• Task brief: Go through the records below and return each line that has "stretch" in it.

*** Opening of Dataset content ***

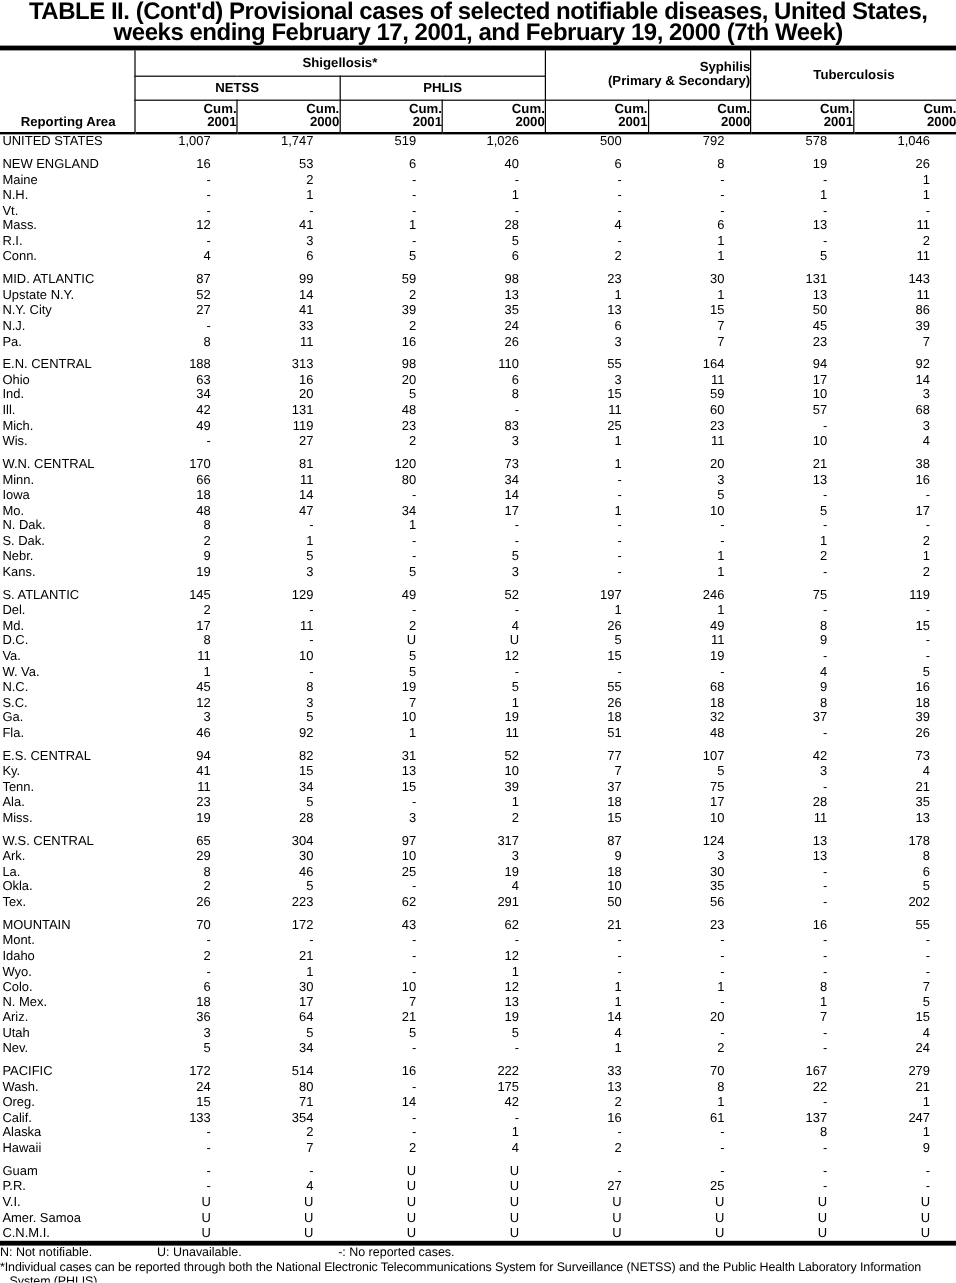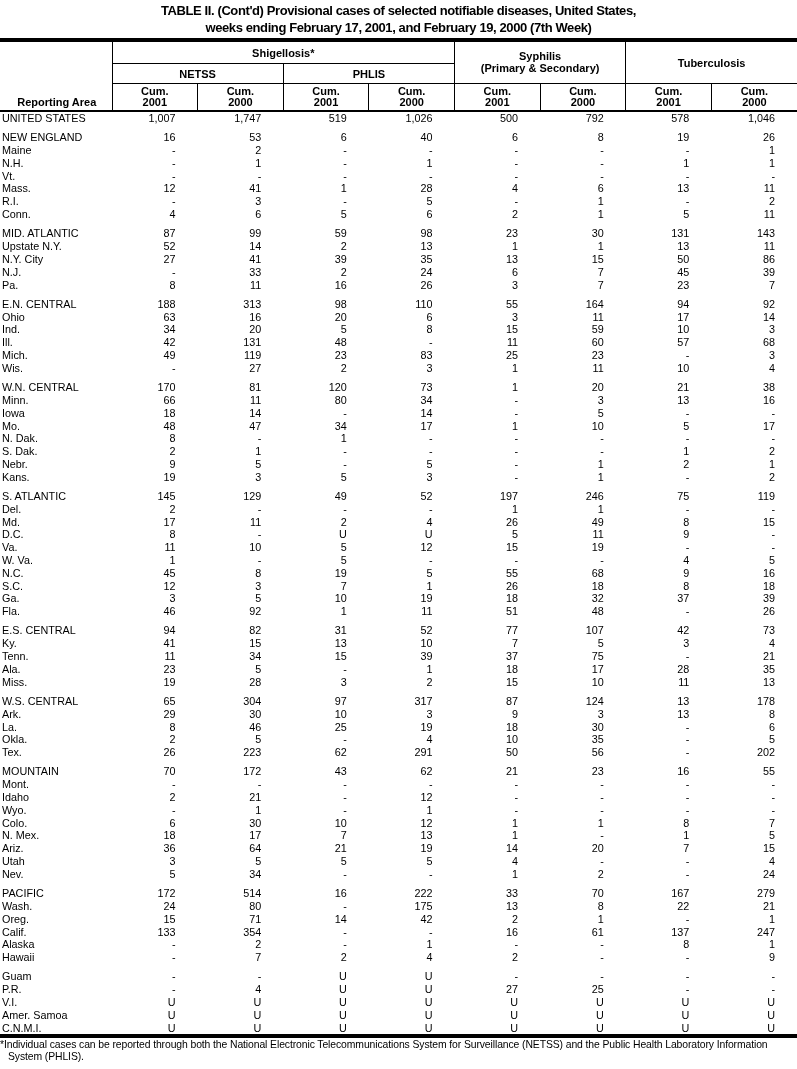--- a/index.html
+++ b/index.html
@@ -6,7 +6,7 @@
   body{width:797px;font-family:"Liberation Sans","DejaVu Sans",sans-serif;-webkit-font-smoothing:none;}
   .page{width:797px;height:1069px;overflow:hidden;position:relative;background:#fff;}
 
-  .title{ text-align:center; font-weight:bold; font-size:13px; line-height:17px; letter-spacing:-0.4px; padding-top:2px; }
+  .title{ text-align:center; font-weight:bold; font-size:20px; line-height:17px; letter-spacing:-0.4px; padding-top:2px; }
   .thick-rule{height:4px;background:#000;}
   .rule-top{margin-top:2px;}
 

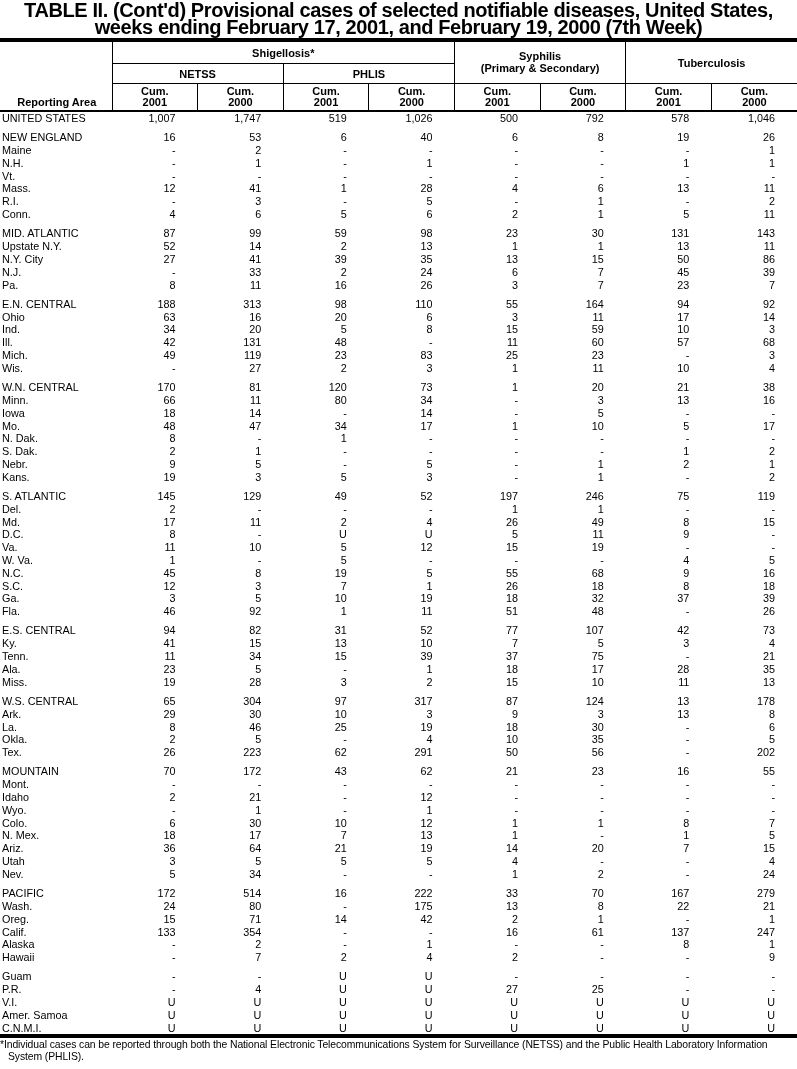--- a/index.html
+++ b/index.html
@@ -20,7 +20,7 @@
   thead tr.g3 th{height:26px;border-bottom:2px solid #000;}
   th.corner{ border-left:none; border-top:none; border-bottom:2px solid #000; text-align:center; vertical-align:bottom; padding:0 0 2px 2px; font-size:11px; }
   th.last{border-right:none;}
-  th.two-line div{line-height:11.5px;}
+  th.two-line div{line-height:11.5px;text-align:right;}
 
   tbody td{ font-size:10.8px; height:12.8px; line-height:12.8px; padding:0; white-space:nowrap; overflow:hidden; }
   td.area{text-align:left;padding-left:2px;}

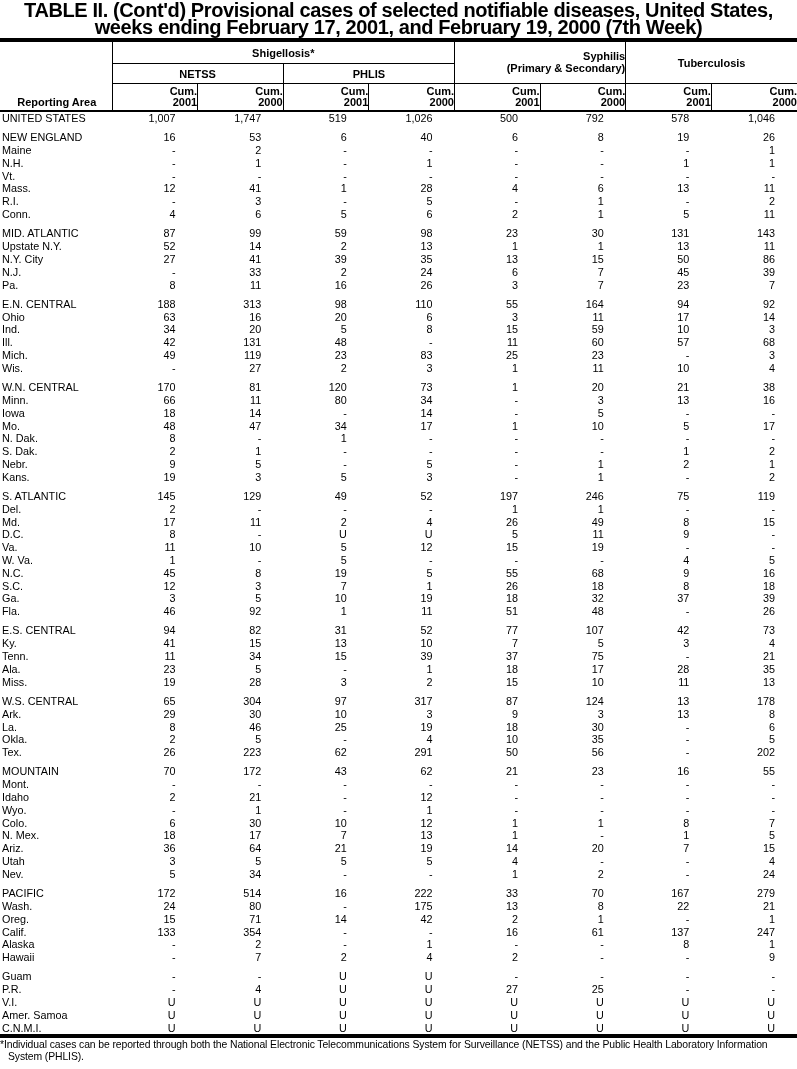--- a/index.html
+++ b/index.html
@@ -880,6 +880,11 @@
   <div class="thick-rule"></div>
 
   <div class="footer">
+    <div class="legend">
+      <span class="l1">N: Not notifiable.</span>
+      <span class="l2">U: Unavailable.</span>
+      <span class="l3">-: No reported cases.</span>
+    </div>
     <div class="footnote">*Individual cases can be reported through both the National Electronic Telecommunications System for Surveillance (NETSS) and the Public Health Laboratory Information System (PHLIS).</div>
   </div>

*** Close of Dataset content ***
*** Opening of Dataset content ***

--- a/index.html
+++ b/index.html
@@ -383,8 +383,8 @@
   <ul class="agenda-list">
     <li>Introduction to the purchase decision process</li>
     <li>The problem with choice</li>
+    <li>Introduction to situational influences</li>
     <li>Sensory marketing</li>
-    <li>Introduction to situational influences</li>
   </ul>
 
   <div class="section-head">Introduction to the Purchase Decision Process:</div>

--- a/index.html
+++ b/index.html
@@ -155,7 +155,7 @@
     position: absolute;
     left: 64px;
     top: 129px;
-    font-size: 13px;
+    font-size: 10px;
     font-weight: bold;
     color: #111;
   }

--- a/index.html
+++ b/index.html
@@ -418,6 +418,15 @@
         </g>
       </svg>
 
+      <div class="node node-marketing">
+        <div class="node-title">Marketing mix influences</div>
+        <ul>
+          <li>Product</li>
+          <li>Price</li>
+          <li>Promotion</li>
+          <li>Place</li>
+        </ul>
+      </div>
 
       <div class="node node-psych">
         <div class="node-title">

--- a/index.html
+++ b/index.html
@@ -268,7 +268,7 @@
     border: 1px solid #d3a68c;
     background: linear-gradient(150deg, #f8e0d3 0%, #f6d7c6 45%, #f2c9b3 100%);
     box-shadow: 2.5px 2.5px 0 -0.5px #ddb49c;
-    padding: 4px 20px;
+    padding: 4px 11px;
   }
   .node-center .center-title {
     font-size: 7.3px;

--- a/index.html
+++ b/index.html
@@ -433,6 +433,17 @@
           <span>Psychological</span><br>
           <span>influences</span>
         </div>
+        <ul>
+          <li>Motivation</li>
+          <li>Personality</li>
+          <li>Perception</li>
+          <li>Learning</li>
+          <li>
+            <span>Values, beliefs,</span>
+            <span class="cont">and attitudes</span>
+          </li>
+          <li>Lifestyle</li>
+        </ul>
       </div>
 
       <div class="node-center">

*** Close of Dataset content ***
*** Opening of Dataset content ***

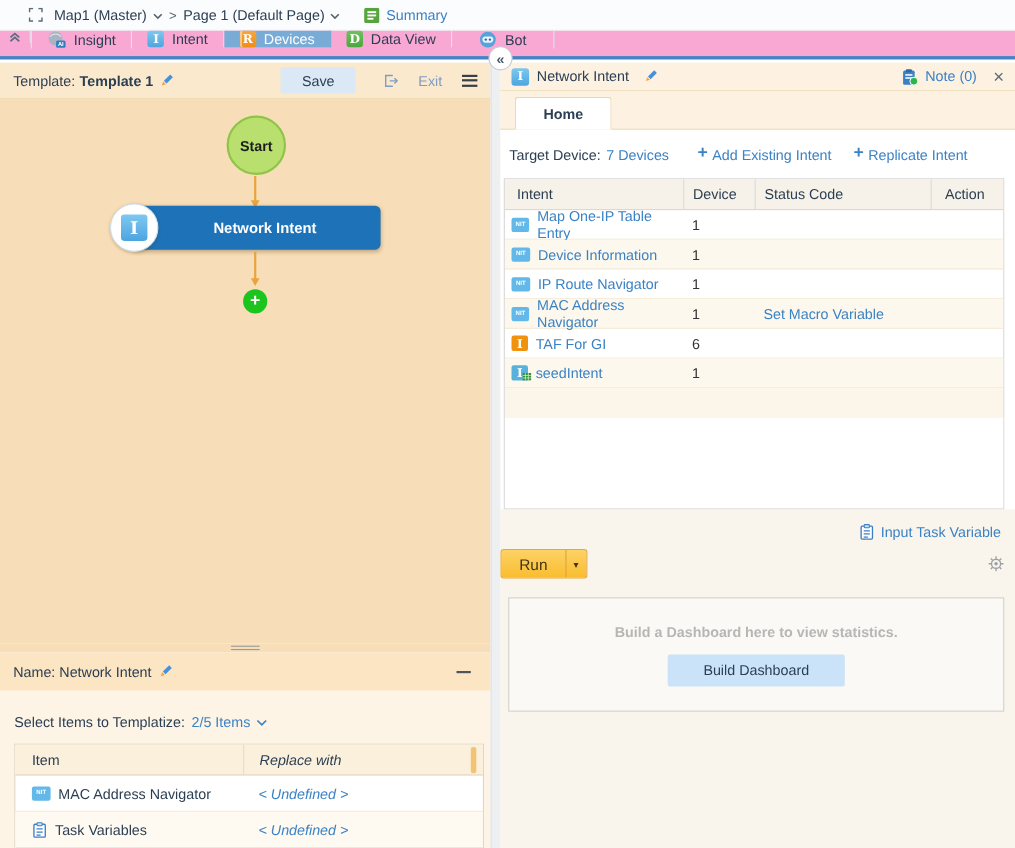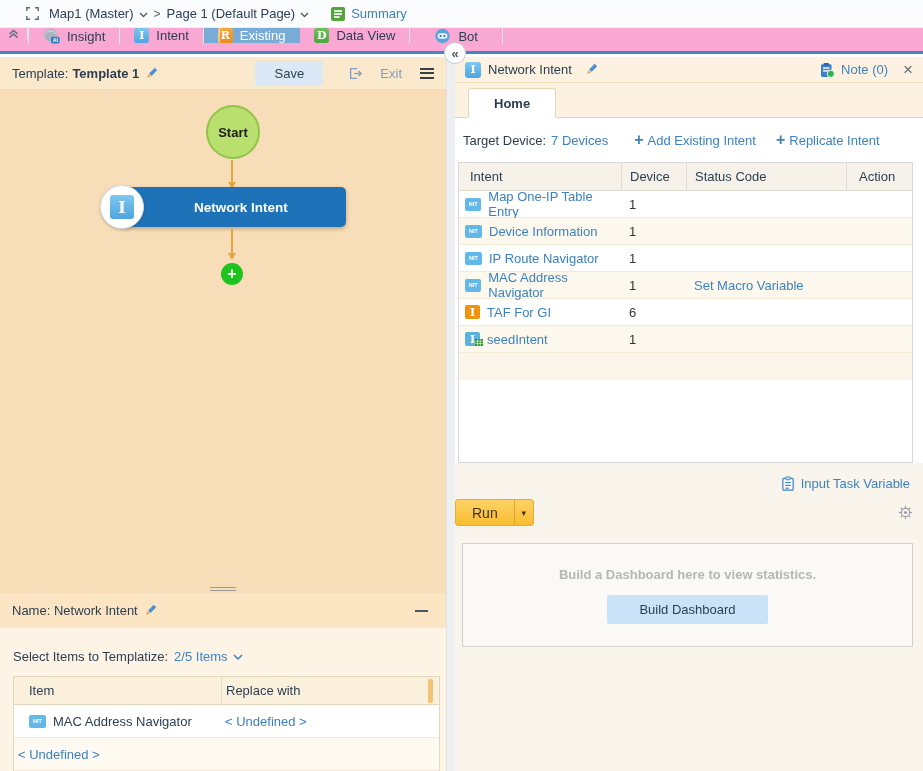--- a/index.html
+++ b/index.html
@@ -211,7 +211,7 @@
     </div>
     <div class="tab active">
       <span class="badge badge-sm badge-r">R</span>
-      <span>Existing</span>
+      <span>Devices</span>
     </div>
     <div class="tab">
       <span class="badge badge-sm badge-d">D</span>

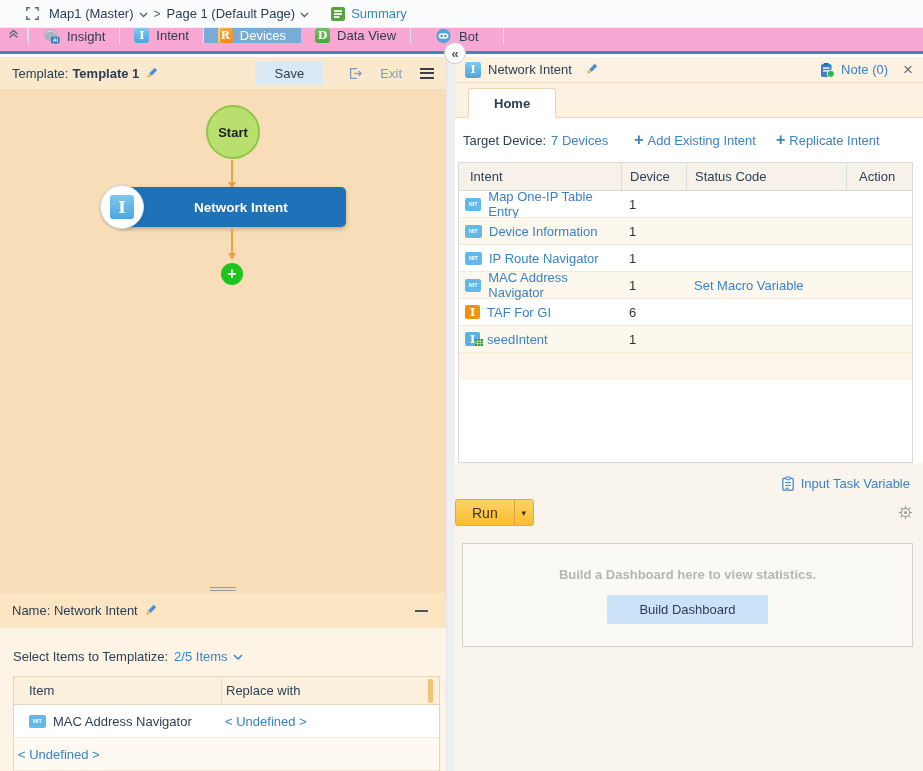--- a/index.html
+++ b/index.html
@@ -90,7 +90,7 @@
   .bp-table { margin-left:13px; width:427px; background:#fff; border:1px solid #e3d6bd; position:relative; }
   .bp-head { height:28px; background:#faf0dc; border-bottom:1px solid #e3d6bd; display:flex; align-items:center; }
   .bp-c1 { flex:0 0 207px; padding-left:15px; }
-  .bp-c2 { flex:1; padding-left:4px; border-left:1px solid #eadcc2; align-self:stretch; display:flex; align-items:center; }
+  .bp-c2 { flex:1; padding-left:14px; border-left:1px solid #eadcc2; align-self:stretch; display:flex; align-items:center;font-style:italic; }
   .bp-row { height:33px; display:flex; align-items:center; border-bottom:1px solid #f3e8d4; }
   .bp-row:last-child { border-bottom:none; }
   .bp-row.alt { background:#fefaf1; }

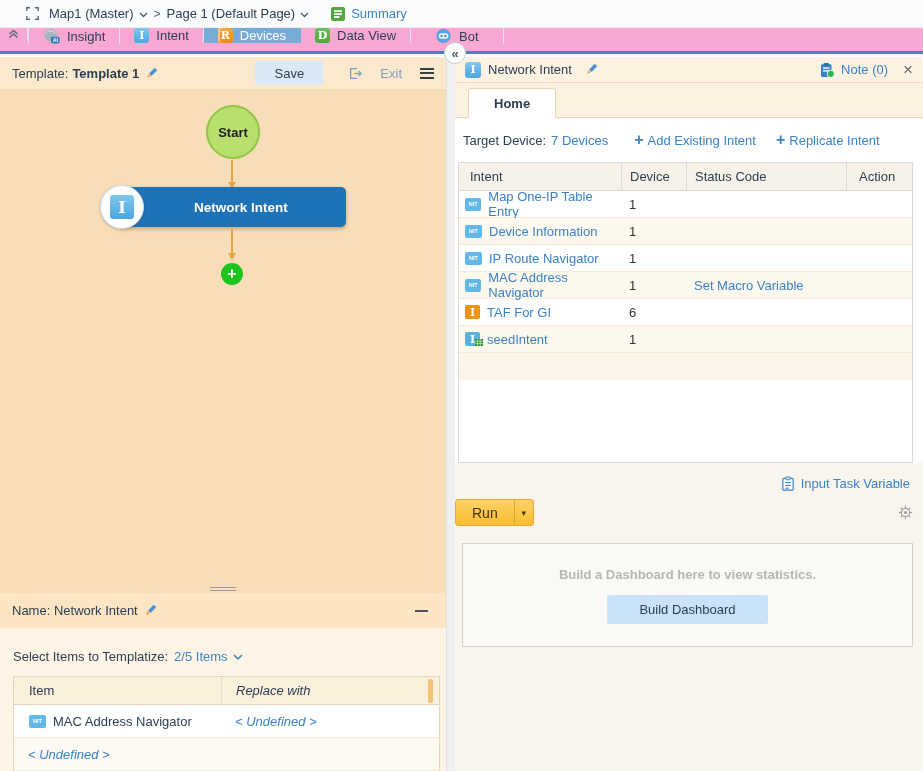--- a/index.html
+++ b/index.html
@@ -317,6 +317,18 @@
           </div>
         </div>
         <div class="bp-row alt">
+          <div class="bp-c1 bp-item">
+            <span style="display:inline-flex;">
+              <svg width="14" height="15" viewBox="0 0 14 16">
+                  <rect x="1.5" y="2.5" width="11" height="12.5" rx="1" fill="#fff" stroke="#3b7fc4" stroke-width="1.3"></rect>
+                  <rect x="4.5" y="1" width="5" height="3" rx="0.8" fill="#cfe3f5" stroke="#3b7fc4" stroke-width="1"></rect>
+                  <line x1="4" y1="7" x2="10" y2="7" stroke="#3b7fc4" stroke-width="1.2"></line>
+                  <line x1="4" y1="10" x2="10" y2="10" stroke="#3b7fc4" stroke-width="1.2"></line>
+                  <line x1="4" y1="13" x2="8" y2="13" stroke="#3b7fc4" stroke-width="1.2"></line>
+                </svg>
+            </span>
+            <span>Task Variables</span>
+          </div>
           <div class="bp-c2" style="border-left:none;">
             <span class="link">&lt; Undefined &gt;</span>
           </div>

*** Close of Dataset content ***

• Output for this exercise:
-  .bp-c2 { flex:1; padding-left:4px; border-left:1px solid #eadcc2; align-self:stretch; display:flex; align-items:center; }
+  .bp-c2 { flex:1; padding-left:14px; border-left:1px solid #eadcc2; align-self:stretch; display:flex; align-items:center;font-style:italic; }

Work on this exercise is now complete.